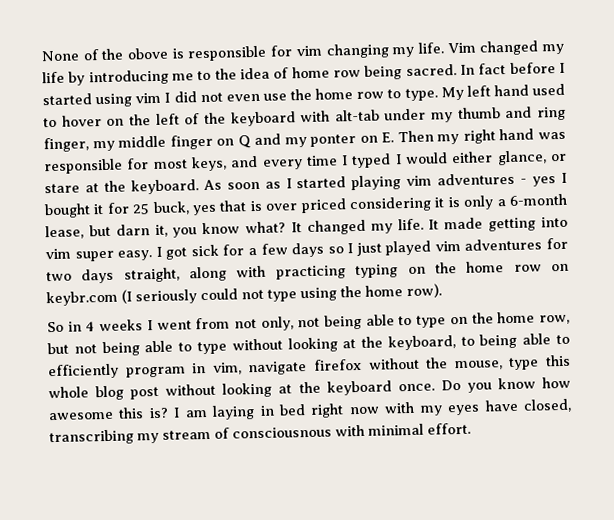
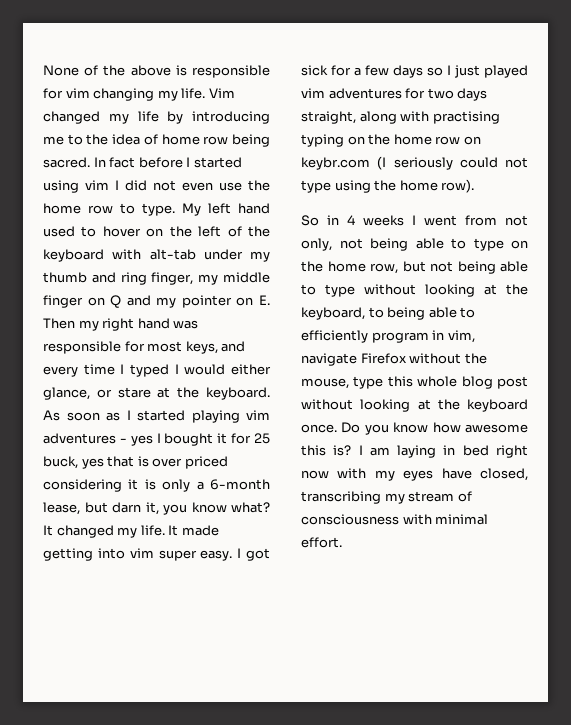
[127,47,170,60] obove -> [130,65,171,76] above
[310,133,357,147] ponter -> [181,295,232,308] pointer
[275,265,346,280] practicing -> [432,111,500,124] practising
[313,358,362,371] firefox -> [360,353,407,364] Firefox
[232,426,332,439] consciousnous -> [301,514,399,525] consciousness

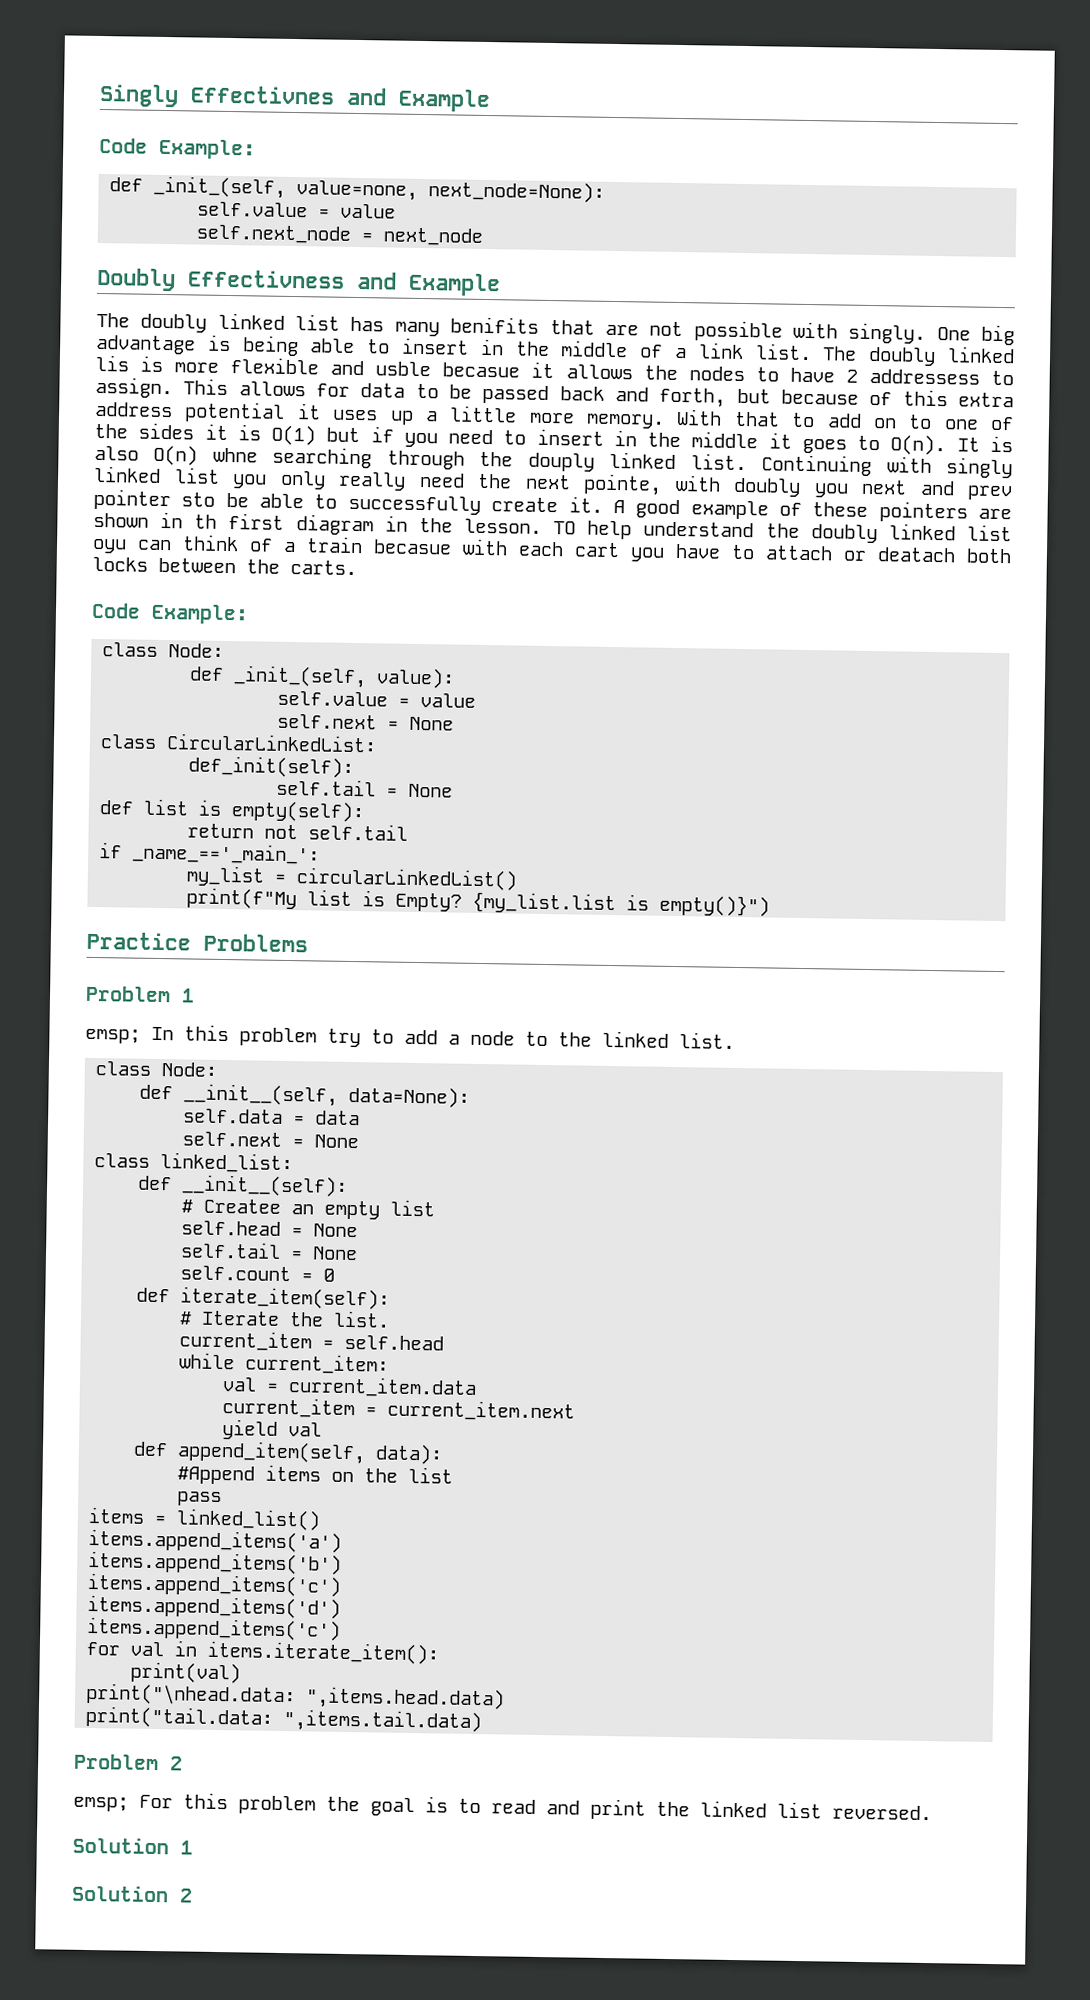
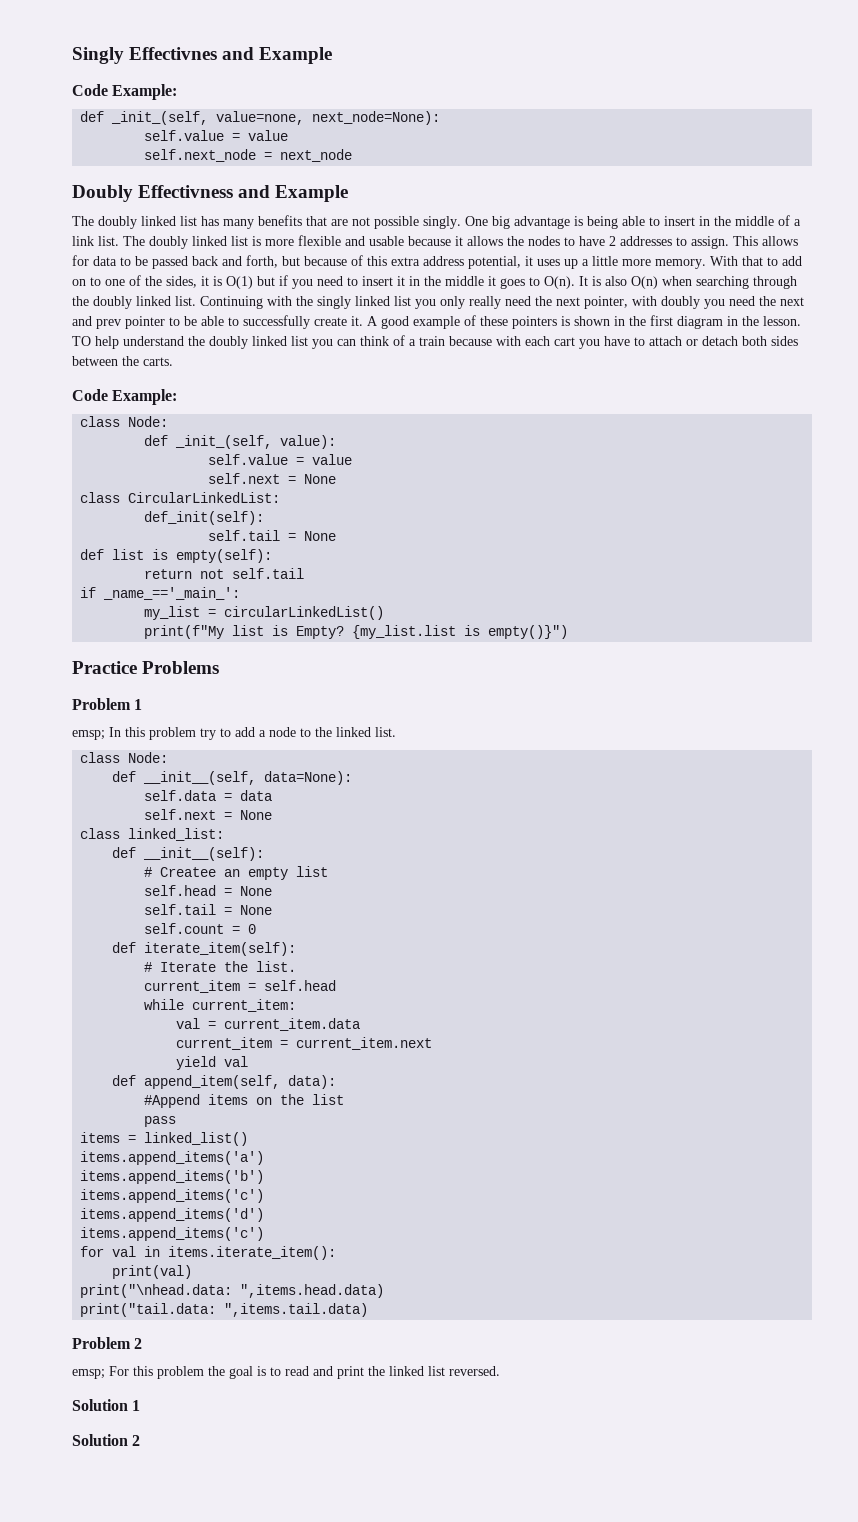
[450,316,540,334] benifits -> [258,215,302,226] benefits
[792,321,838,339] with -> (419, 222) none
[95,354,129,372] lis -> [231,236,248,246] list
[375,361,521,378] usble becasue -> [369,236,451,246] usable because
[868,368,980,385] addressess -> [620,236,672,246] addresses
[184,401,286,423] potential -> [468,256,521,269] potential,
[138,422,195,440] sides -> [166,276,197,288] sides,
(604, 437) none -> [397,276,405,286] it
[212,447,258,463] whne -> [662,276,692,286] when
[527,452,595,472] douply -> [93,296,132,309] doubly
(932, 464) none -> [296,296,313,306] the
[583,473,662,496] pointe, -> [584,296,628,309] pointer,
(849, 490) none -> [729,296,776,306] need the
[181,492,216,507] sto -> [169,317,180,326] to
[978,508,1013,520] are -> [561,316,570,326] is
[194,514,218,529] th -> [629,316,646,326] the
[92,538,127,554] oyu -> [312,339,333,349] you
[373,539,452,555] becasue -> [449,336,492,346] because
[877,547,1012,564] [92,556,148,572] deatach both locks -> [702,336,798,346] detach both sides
------------------------------------------------
• WHAT TO WORK ON: Go to the line holding "[138,422,195,440] sides ->" in the entries above and return it, along with every line after it, exactly as written.

• EXPECTED ANSWER:
[138,422,195,440] sides -> [166,276,197,288] sides,
(604, 437) none -> [397,276,405,286] it
[212,447,258,463] whne -> [662,276,692,286] when
[527,452,595,472] douply -> [93,296,132,309] doubly
(932, 464) none -> [296,296,313,306] the
[583,473,662,496] pointe, -> [584,296,628,309] pointer,
(849, 490) none -> [729,296,776,306] need the
[181,492,216,507] sto -> [169,317,180,326] to
[978,508,1013,520] are -> [561,316,570,326] is
[194,514,218,529] th -> [629,316,646,326] the
[92,538,127,554] oyu -> [312,339,333,349] you
[373,539,452,555] becasue -> [449,336,492,346] because
[877,547,1012,564] [92,556,148,572] deatach both locks -> [702,336,798,346] detach both sides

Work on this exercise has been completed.